• **What to do**: I need the number of lines in the data that include "none"; reply with that number alone.

• **Information shown**:
-.-.-

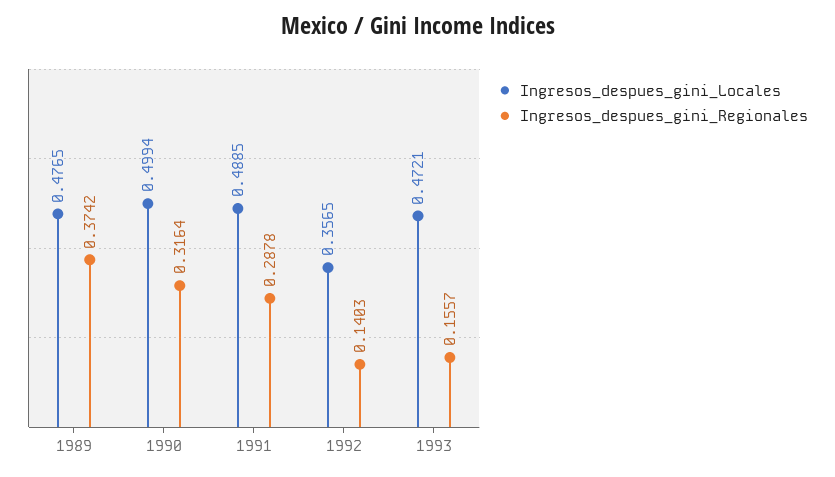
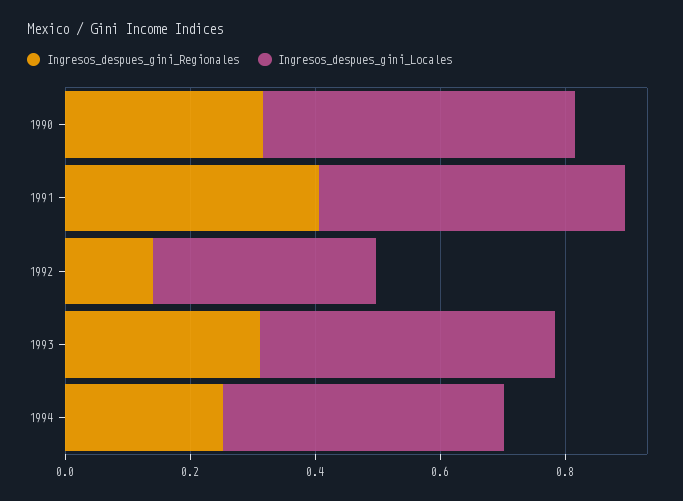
Ingresos_despues_gini_Locales, 1989: 0.4765 -> none
Ingresos_despues_gini_Regionales, 1989: 0.3742 -> none
Ingresos_despues_gini_Regionales, 1991: 0.2878 -> 0.4
Ingresos_despues_gini_Regionales, 1993: 0.1557 -> 0.3
Ingresos_despues_gini_Regionales, 1994: none -> 0.25
Ingresos_despues_gini_Locales, 1994: none -> 0.45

-.-.-

• **Written response**: 4